真謝(まじゃ)で散歩

久々の集落散歩編です。
(西銘で散歩仲地で散歩宇江城の散歩道など、ラベルの"散歩"も見てね。)
真謝(まじゃ)はも久米島では古くからある集落で、
学者仲原忠善を出した土地です。

以前からの集落の様子がよく残っている地区で、
町の計画保全地区に指定されていたと思います。
フクギの防風林や赤瓦の民家の家並みのことです。
フクギについては、やむをえず切る場合には、どこにもう1本植えること、となっています。

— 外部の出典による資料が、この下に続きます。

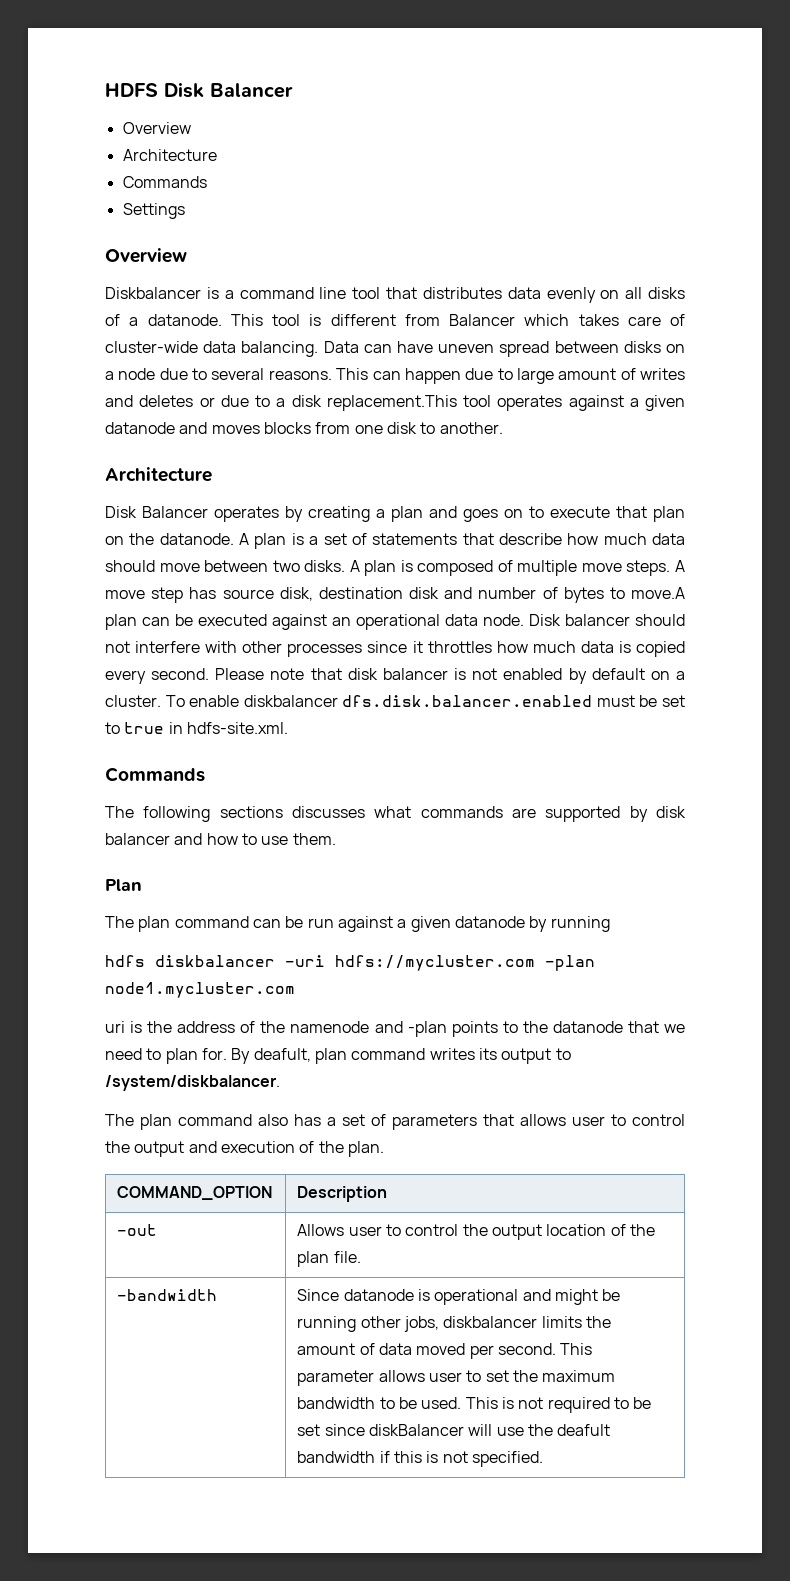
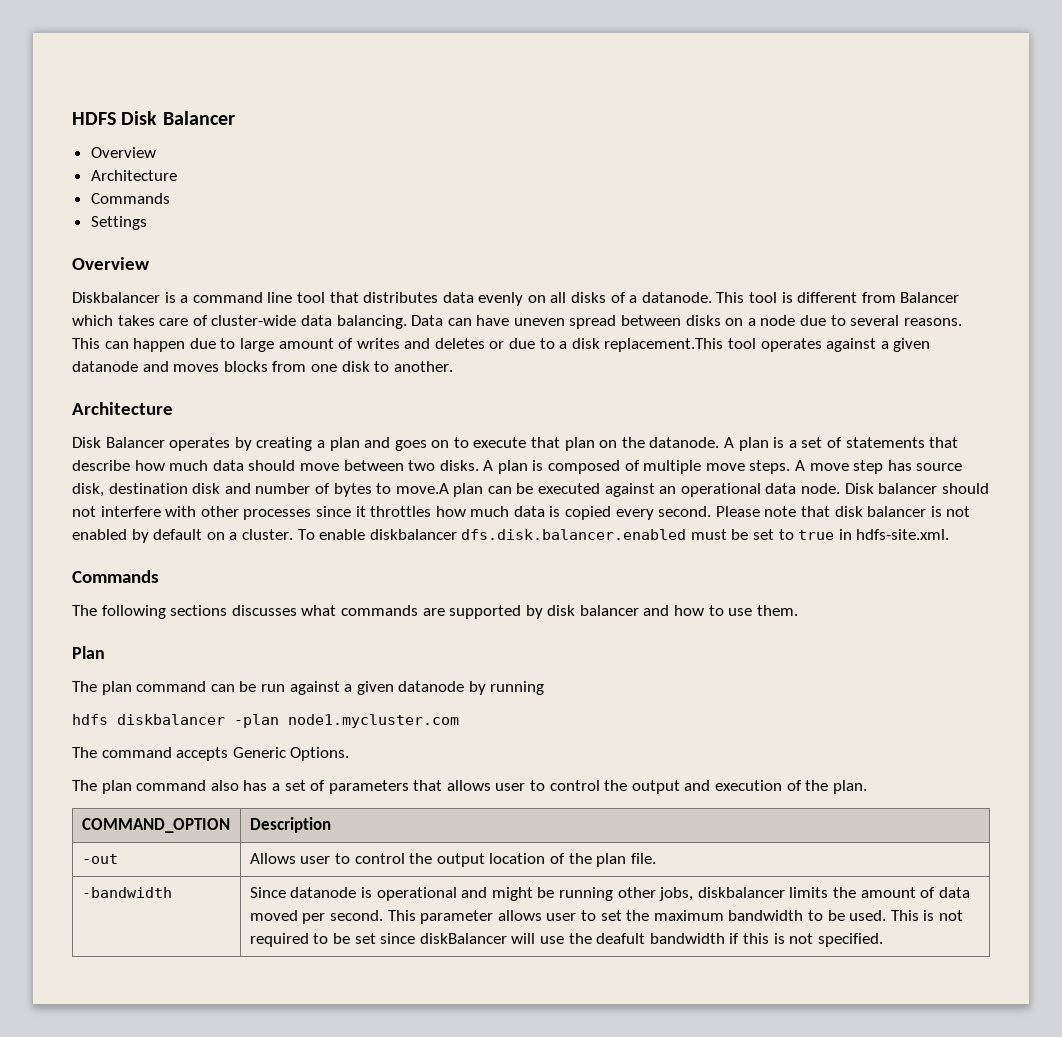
- hdfs diskbalancer -uri hdfs://mycluster.com -plan node1.mycluster.com
+ hdfs diskbalancer -plan node1.mycluster.com
- uri is the address of the namenode and -plan points to the datanode that we need to plan for. By deafult, plan command writes its output to /system/diskbalancer.
+ The command accepts Generic Options.

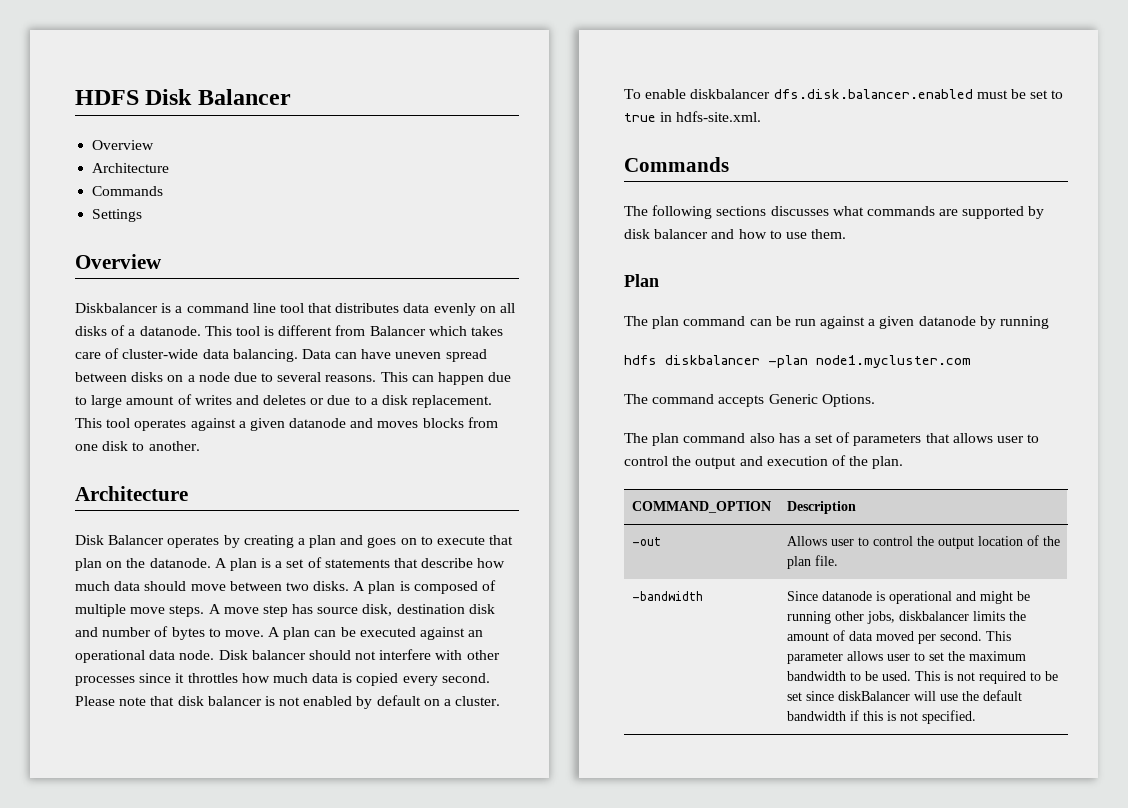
- This can happen due to large amount of writes and deletes or due to a disk replacement.This tool operates against a given datanode and moves blocks from one disk to another.
+ This can happen due to large amount of writes and deletes or due to a disk replacement. This tool operates against a given datanode and moves blocks from one disk to another.
- A move step has source disk, destination disk and number of bytes to move.A plan can be executed against an operational data node.
+ A move step has source disk, destination disk and number of bytes to move. A plan can be executed against an operational data node.
- This is not required to be set since diskBalancer will use the deafult bandwidth if this is not specified.
+ This is not required to be set since diskBalancer will use the default bandwidth if this is not specified.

戦後、コメの減反政策で稲作がサトウキビ栽培に切り替えられました。
島の北側の比屋定や宇江城は、規模の大きい畑があるので、
そこから切り出したサトウキビを南側の製糖工場へ搬入するために、
島1周道路の整備が進んだらしいのですが、
その時にこの真謝集落のフクギ並木が邪魔になって、
けれどもなくしてしまうには忍びないということで、
中央分離帯のようにして残してあります。
「真謝のちゅらふくぎ」、観光用のパンフレットには必ずといっていいほど載っています。
DSCN2697.JPG
でもね、1周道路の1本内側に入ればこれこのとおり、
お情けみたいにして残されたのではない、現役のフクギ並木が立派にそびえたっています。
いいですね、自然で。
ちっともわざとらしさや無理がない。
あるべき所にあるべくして、立っている。
DSCN2698.JPG

おまけ。
天后宮。
中国から来た冊封使(新しく王位についた国王を認める使者)の船が難破した時に、
この地の人たちが命がけで救助したことを記念し、
琉球王の命で航海の女神、天妃を祀る祠を建てたそうです。
その折には中国の人たちからも扁額や銀が届いたそうで、
その銀は明治までこのお堂の保守管理に使われたそうです。
屋根の修復が終わったところですね。
DSCN2693.JPG
内部も見られました。
DSCN2691.JPG
三線を作っているところは、島でここに1軒あるだけだから。
あのときは町営バスでやってきたので、あたりを歩きに歩いたけれど、
舗装こそしてあるものの、細くて曲がりくねって、昼なおうす暗い中の路地までは
迷子になりそうで、そうそう入り込む度胸がなかったっけ。
この風景に対する私の畏敬の念は、何度見ても、初めて見たときとちっとも変りません。